[Records from a dataset]

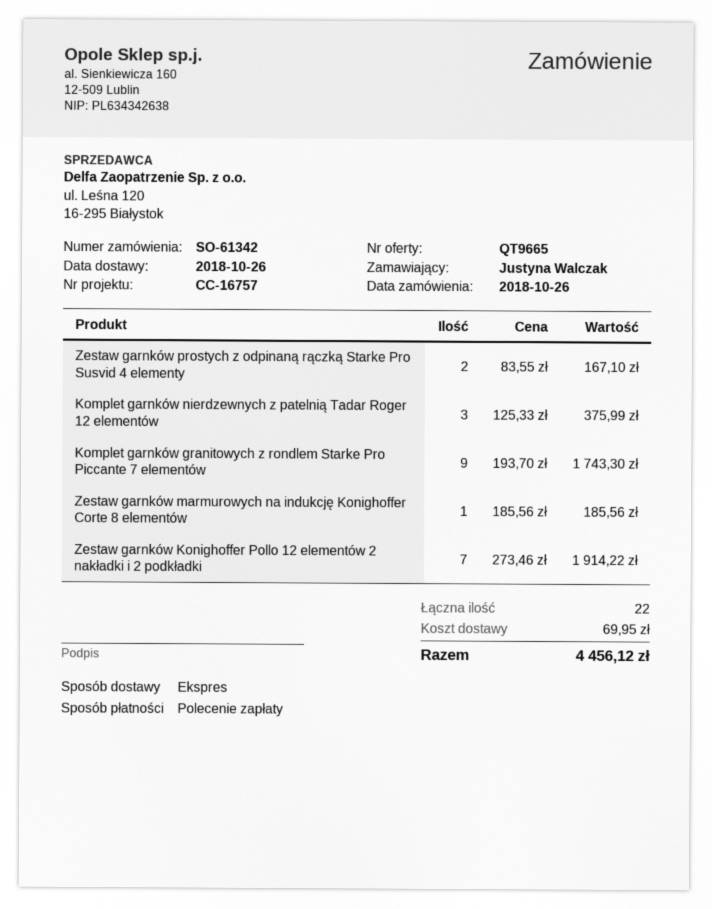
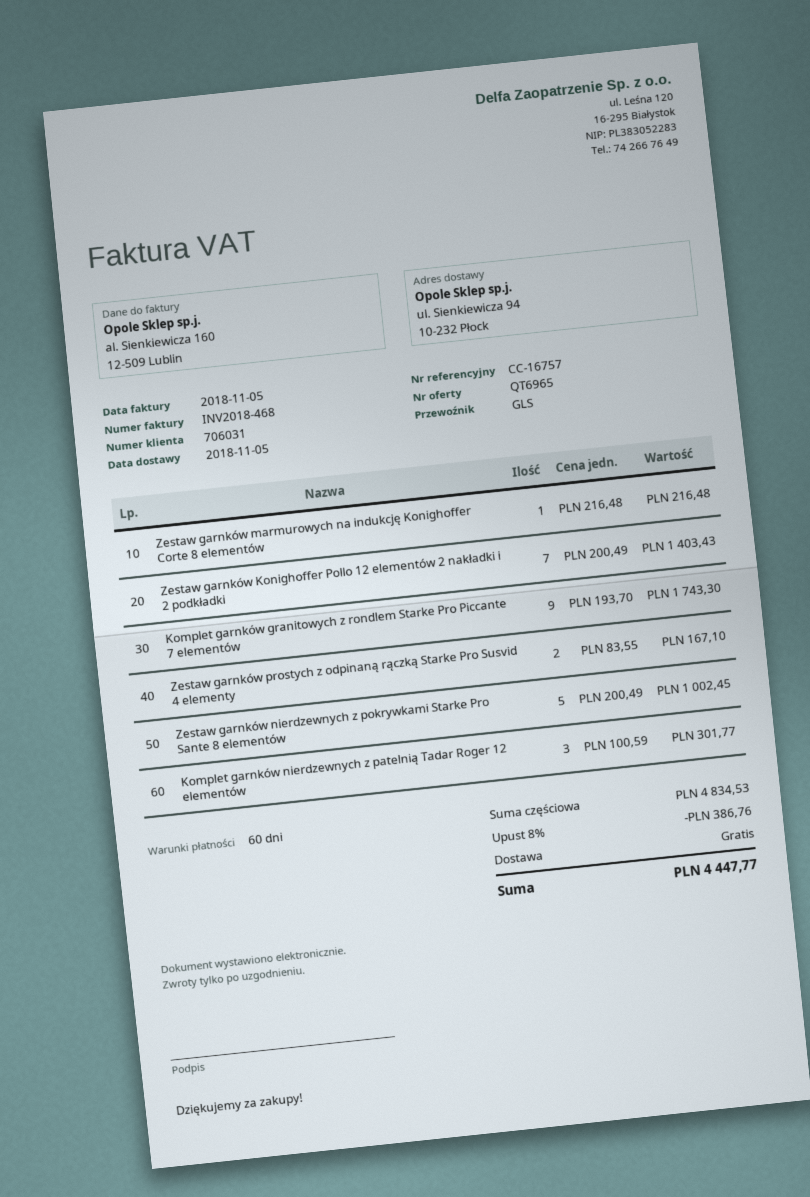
quote number: QT9665 -> QT6965
delivery date: 2018-10-26 -> 2018-11-05
shipping method: express -> GLS
Komplet garnków nierdzewnych z patelnią Tadar Roger 12 elementów: 3 x 125.33 = 375.99 -> 3 x 100.59 = 301.77
Zestaw garnków marmurowych na indukcję Konighoffer Corte 8 elementów: 1 x 185.56 = 185.56 -> 1 x 216.48 = 216.48
Zestaw garnków Konighoffer Pollo 12 elementów 2 nakładki i 2 podkładki: 7 x 273.46 = 1914.22 -> 7 x 200.49 = 1403.43
Zestaw garnków nierdzewnych z pokrywkami Starke Pro Sante 8 elementów: none -> 5 x 200.49 = 1002.45
discount: none -> 8% = 386.76
shipping: 69.95 -> 0.00
total: 4456.12 -> 4447.77

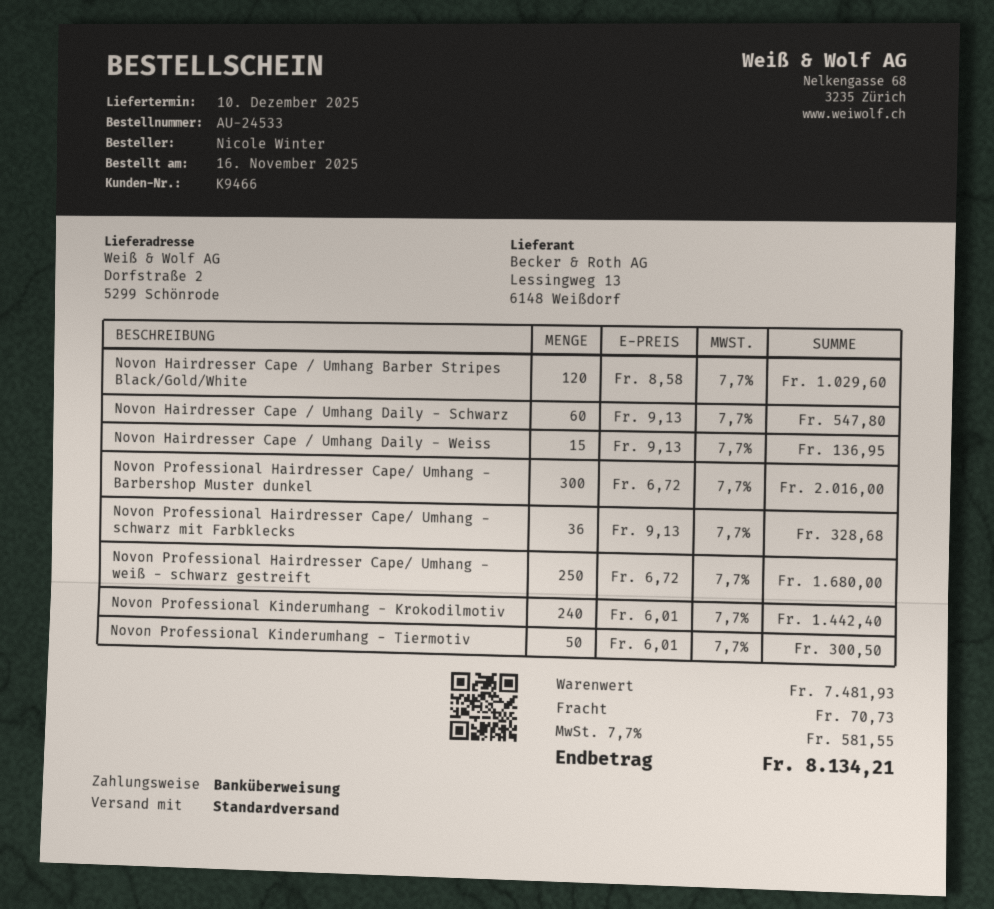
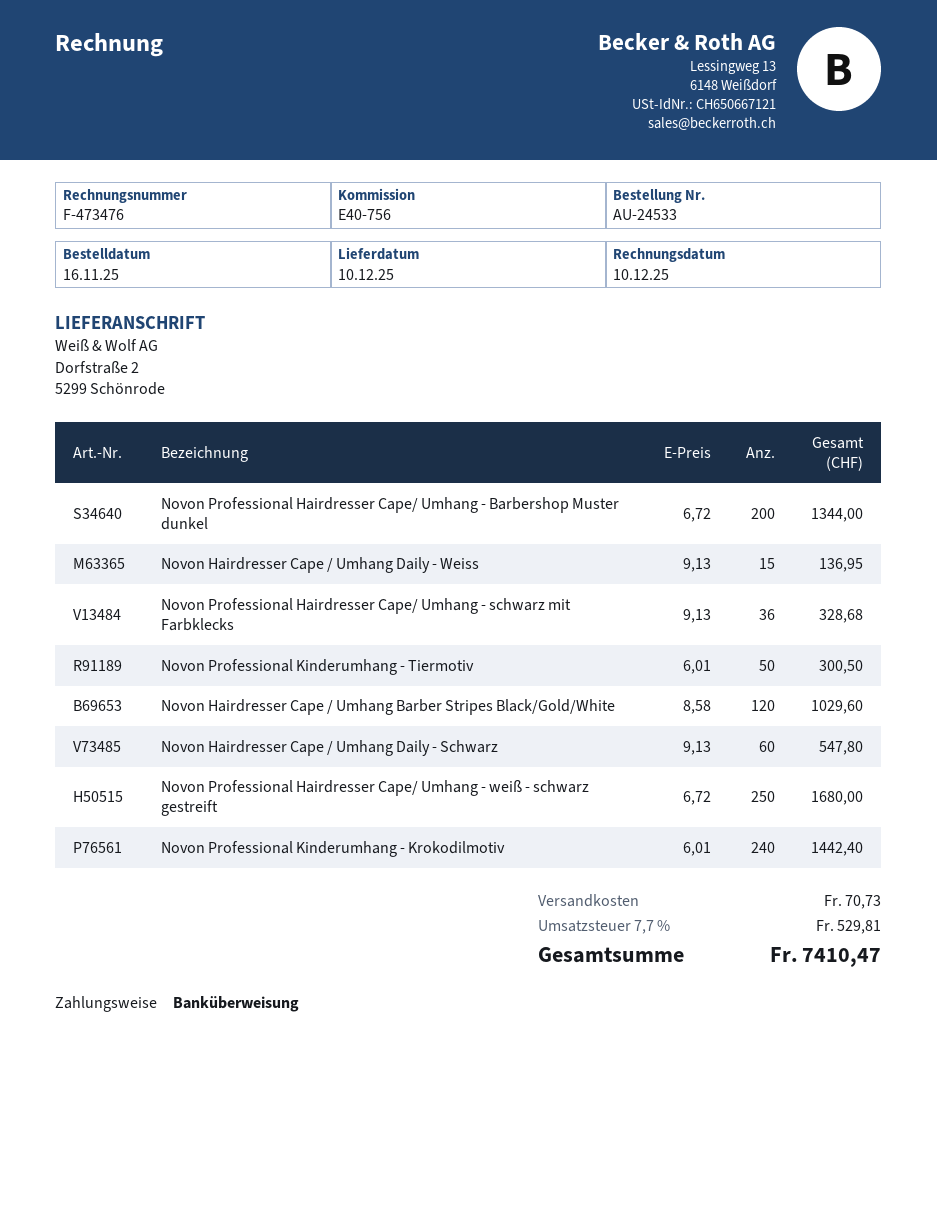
Novon Professional Hairdresser Cape/ Umhang - Barbershop Muster dunkel: 300 x 6.72 = 2016.00 -> 200 x 6.72 = 1344.00
tax: 7.7% = 581.55 -> 7.7% = 529.81
total: 8134.21 -> 7410.47

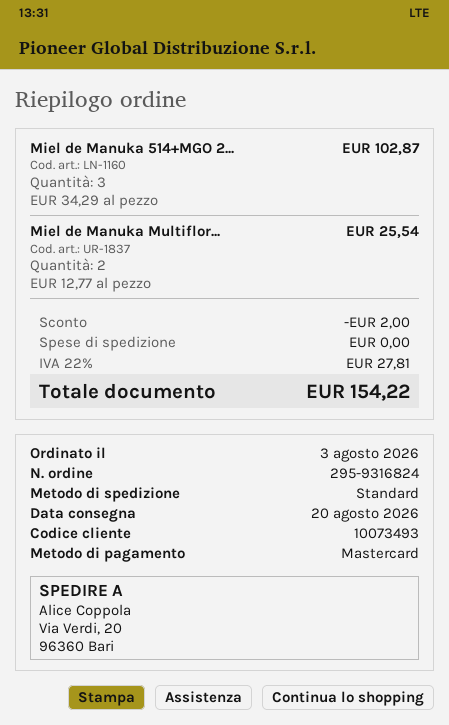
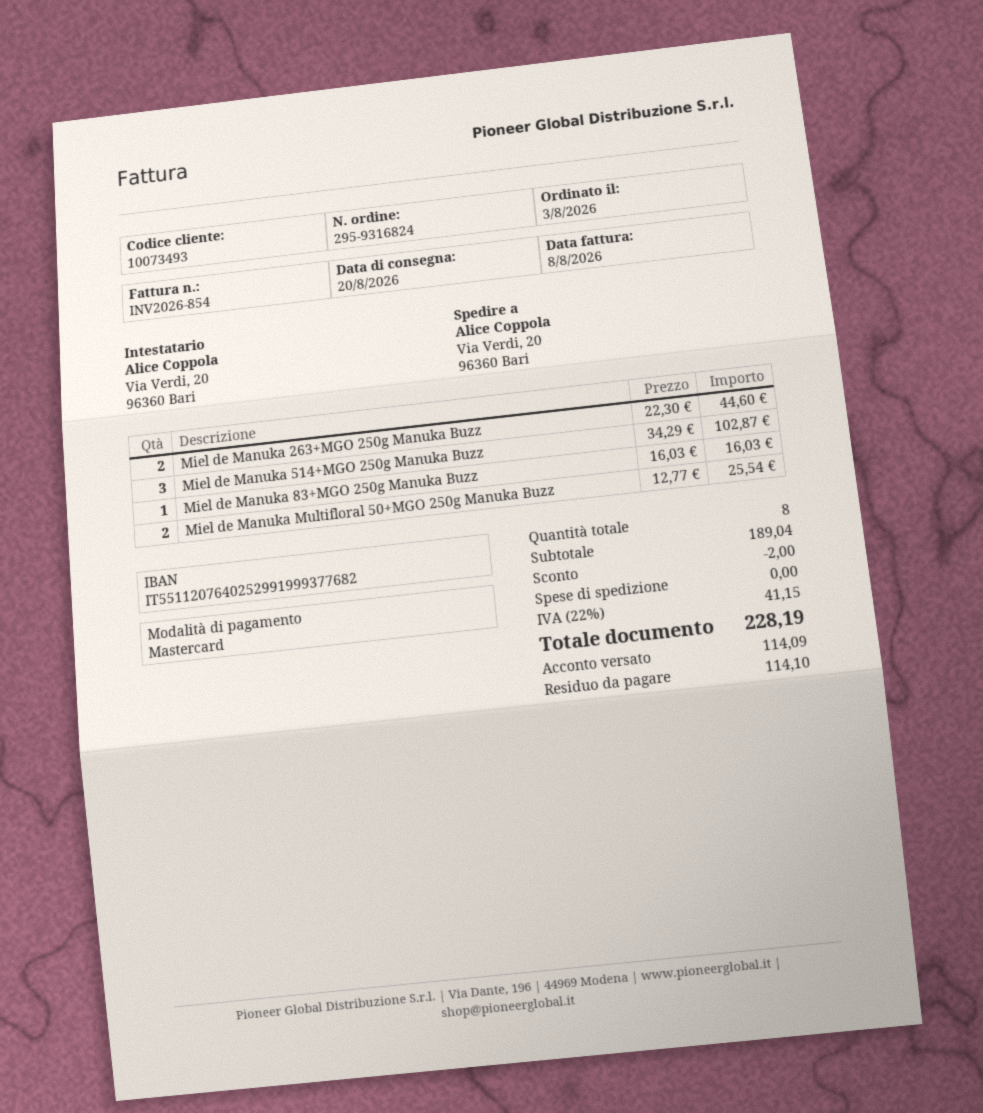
Miel de Manuka 263+MGO 250g Manuka Buzz: none -> 2 x 22.30 = 44.60
Miel de Manuka 83+MGO 250g Manuka Buzz: none -> 1 x 16.03 = 16.03
tax: 22% = 27.81 -> 22% = 41.15
total: 154.22 -> 228.19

» Required action
Would you please restate the records word for word, excluding any images?

» The completed task
quote number: QT9665 -> QT6965
delivery date: 2018-10-26 -> 2018-11-05
shipping method: express -> GLS
Komplet garnków nierdzewnych z patelnią Tadar Roger 12 elementów: 3 x 125.33 = 375.99 -> 3 x 100.59 = 301.77
Zestaw garnków marmurowych na indukcję Konighoffer Corte 8 elementów: 1 x 185.56 = 185.56 -> 1 x 216.48 = 216.48
Zestaw garnków Konighoffer Pollo 12 elementów 2 nakładki i 2 podkładki: 7 x 273.46 = 1914.22 -> 7 x 200.49 = 1403.43
Zestaw garnków nierdzewnych z pokrywkami Starke Pro Sante 8 elementów: none -> 5 x 200.49 = 1002.45
discount: none -> 8% = 386.76
shipping: 69.95 -> 0.00
total: 4456.12 -> 4447.77

Novon Professional Hairdresser Cape/ Umhang - Barbershop Muster dunkel: 300 x 6.72 = 2016.00 -> 200 x 6.72 = 1344.00
tax: 7.7% = 581.55 -> 7.7% = 529.81
total: 8134.21 -> 7410.47

Miel de Manuka 263+MGO 250g Manuka Buzz: none -> 2 x 22.30 = 44.60
Miel de Manuka 83+MGO 250g Manuka Buzz: none -> 1 x 16.03 = 16.03
tax: 22% = 27.81 -> 22% = 41.15
total: 154.22 -> 228.19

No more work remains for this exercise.